*Work required*
Skip the images; return every entry exactly.

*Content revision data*
* * *

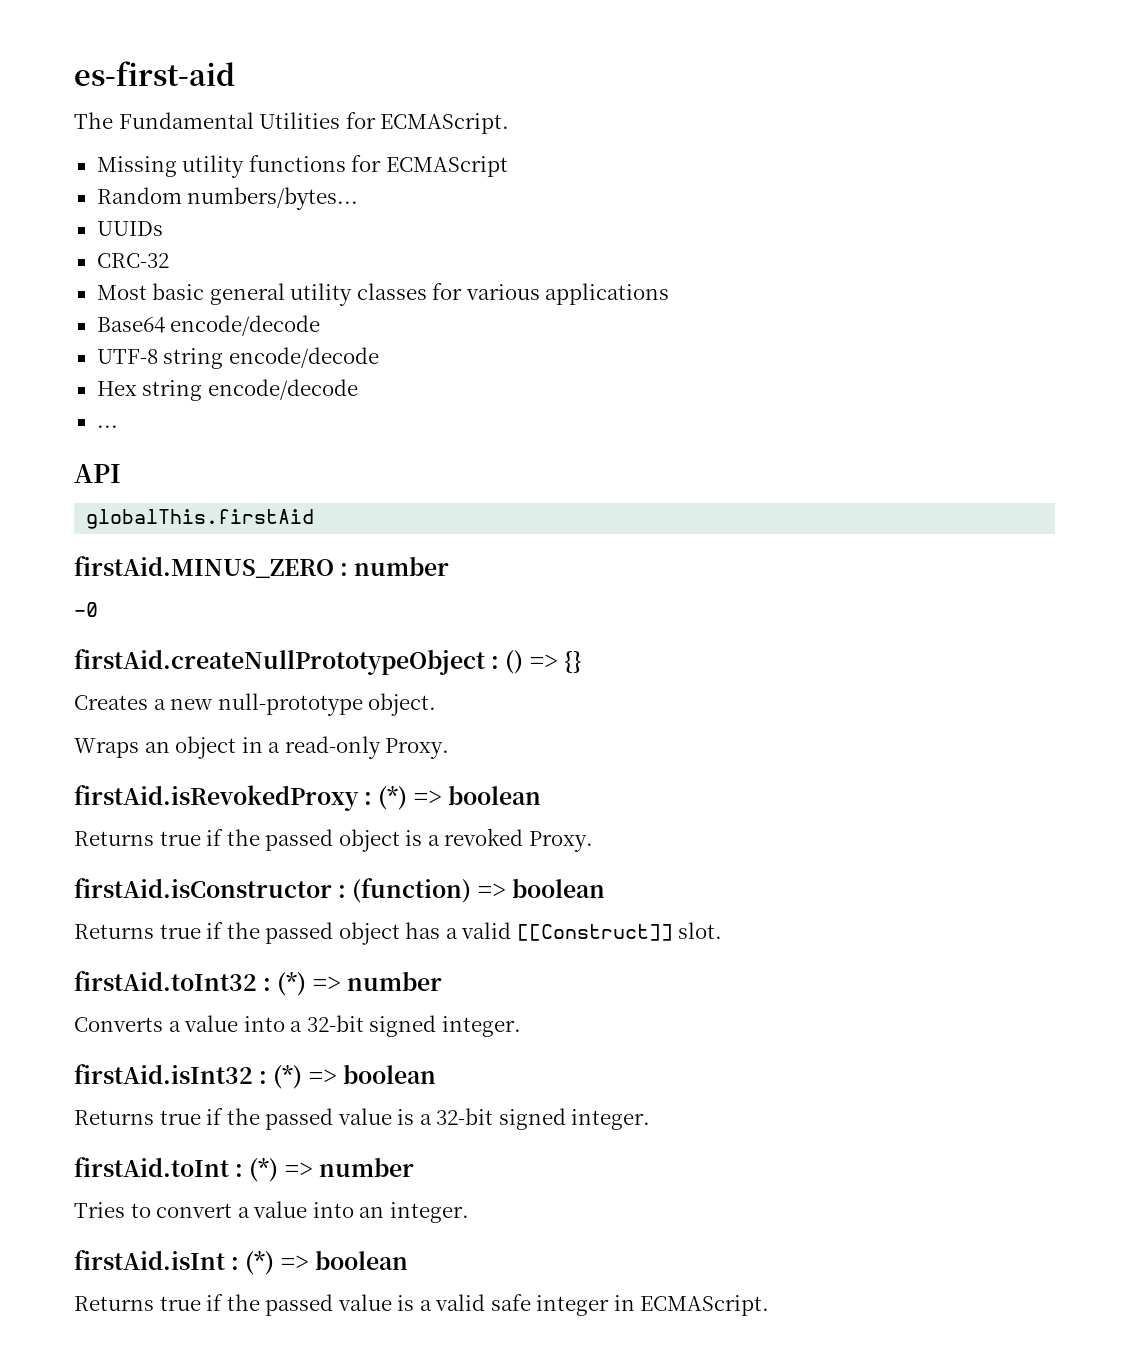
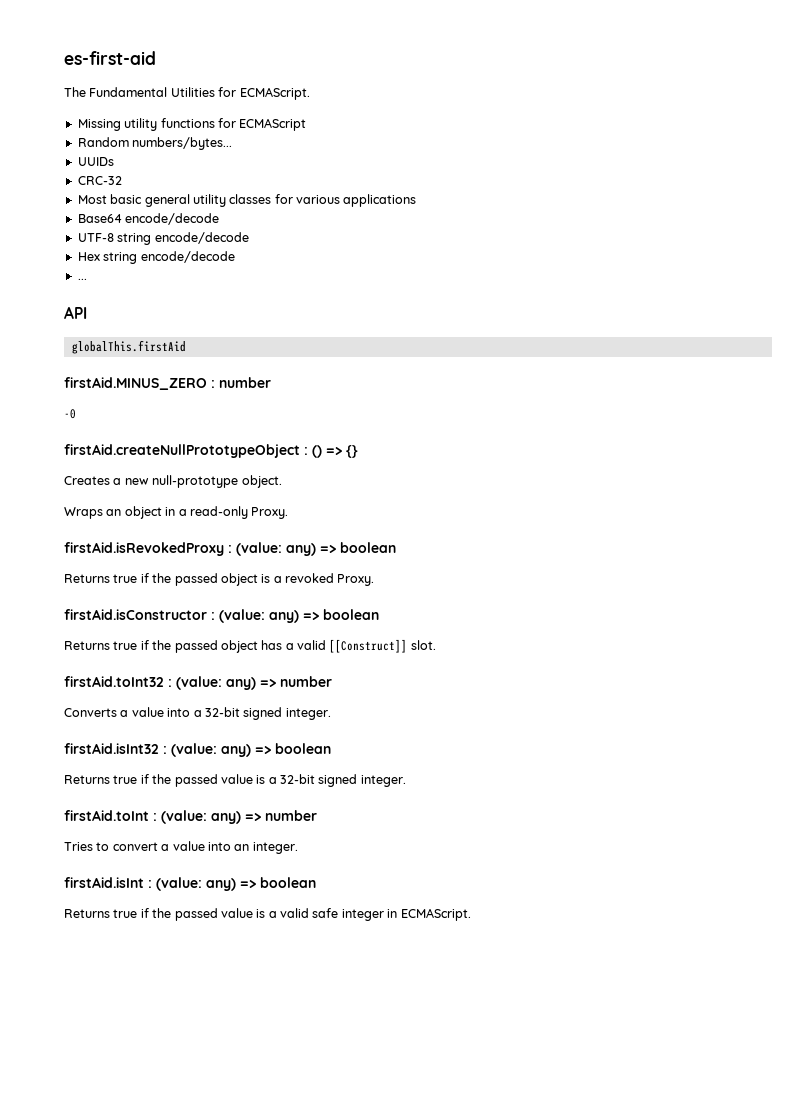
- firstAid.isRevokedProxy : (*) => boolean
+ firstAid.isRevokedProxy : (value: any) => boolean
- firstAid.isConstructor : (function) => boolean
+ firstAid.isConstructor : (value: any) => boolean
- firstAid.toInt32 : (*) => number
+ firstAid.toInt32 : (value: any) => number
- firstAid.isInt32 : (*) => boolean
+ firstAid.isInt32 : (value: any) => boolean
- firstAid.toInt : (*) => number
+ firstAid.toInt : (value: any) => number
- firstAid.isInt : (*) => boolean
+ firstAid.isInt : (value: any) => boolean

* * *

*Answer to the exercise*
- firstAid.isRevokedProxy : (*) => boolean
+ firstAid.isRevokedProxy : (value: any) => boolean
- firstAid.isConstructor : (function) => boolean
+ firstAid.isConstructor : (value: any) => boolean
- firstAid.toInt32 : (*) => number
+ firstAid.toInt32 : (value: any) => number
- firstAid.isInt32 : (*) => boolean
+ firstAid.isInt32 : (value: any) => boolean
- firstAid.toInt : (*) => number
+ firstAid.toInt : (value: any) => number
- firstAid.isInt : (*) => boolean
+ firstAid.isInt : (value: any) => boolean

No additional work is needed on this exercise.